ABOUT THIS TASK
Pick every line out of the entries below that has the string "gene", and copy it.

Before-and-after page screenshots
· · ·
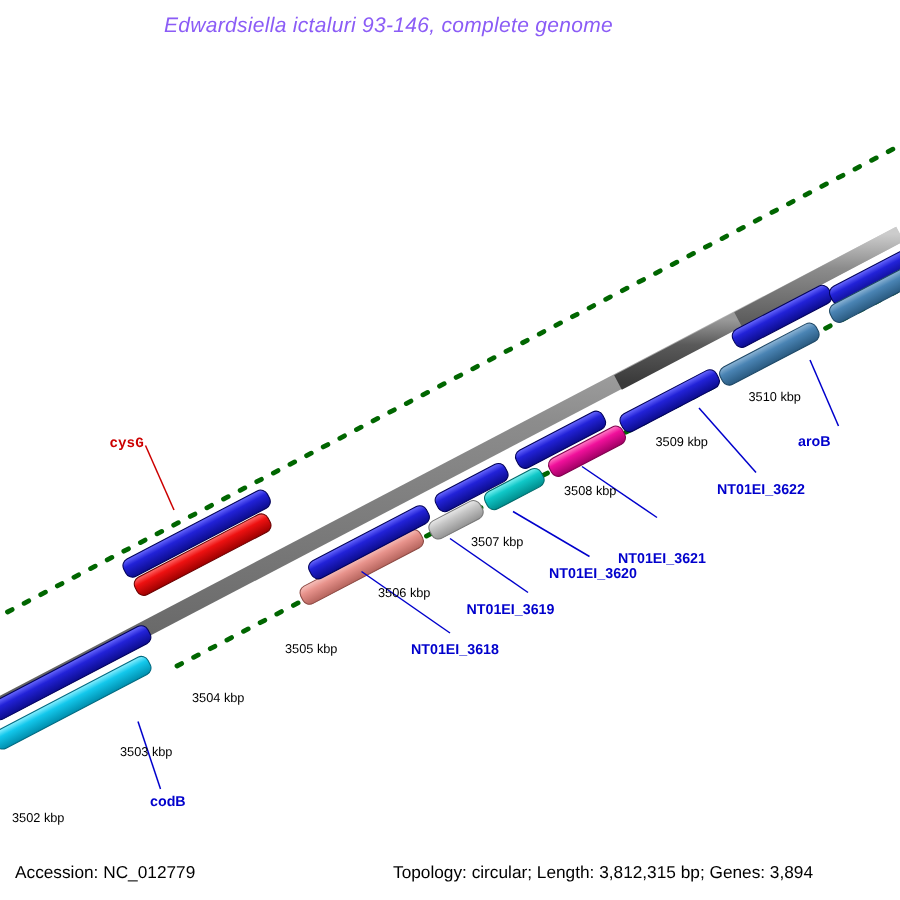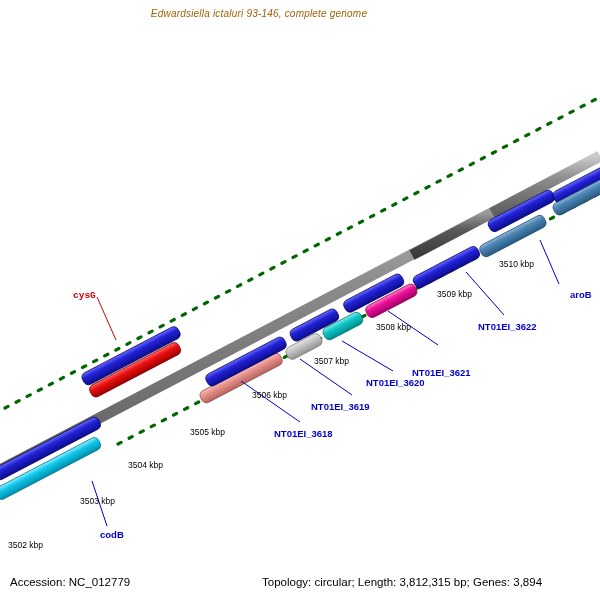--- a/index.html
+++ b/index.html
@@ -15,8 +15,8 @@
     left:0;top:8px;width:518px;
     text-align:center;
     font-style:italic;
-    font-size:10px;
-    color:#a16207;
+    font-size:14px;
+    color:#8b5cf6;
     letter-spacing:0.2px;
   }
   #genome-canvas{

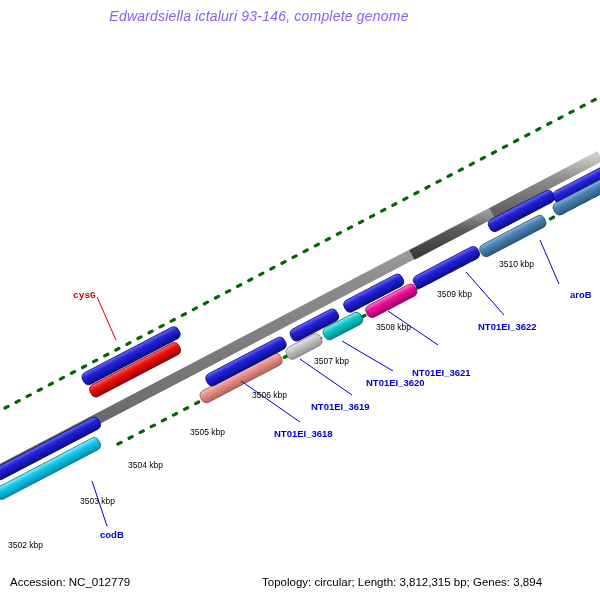--- a/index.html
+++ b/index.html
@@ -204,7 +204,7 @@
     <div class="gene-label" style="left: 366px; top: 377px;">NT01EI_3620</div>
     <div class="gene-label" style="left: 412px; top: 367px;">NT01EI_3621</div>
     <div class="gene-label" style="left: 478px; top: 321px;">NT01EI_3622</div>
-    <div class="gene-label" style="left: 570px; top: 289px;">aroB</div>
+    <div class="gene-label" style="left: 532px; top: 289px;">aroB</div>
   </div>
 <div id="coord-label-layer">
     <div class="coord-label" style="left: 8px; top: 540px;">3502 kbp</div>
· · ·
RESULT OF THE EXERCISE
     <div class="gene-label" style="left: 366px; top: 377px;">NT01EI_3620</div>
     <div class="gene-label" style="left: 412px; top: 367px;">NT01EI_3621</div>
     <div class="gene-label" style="left: 478px; top: 321px;">NT01EI_3622</div>
-    <div class="gene-label" style="left: 570px; top: 289px;">aroB</div>
+    <div class="gene-label" style="left: 532px; top: 289px;">aroB</div>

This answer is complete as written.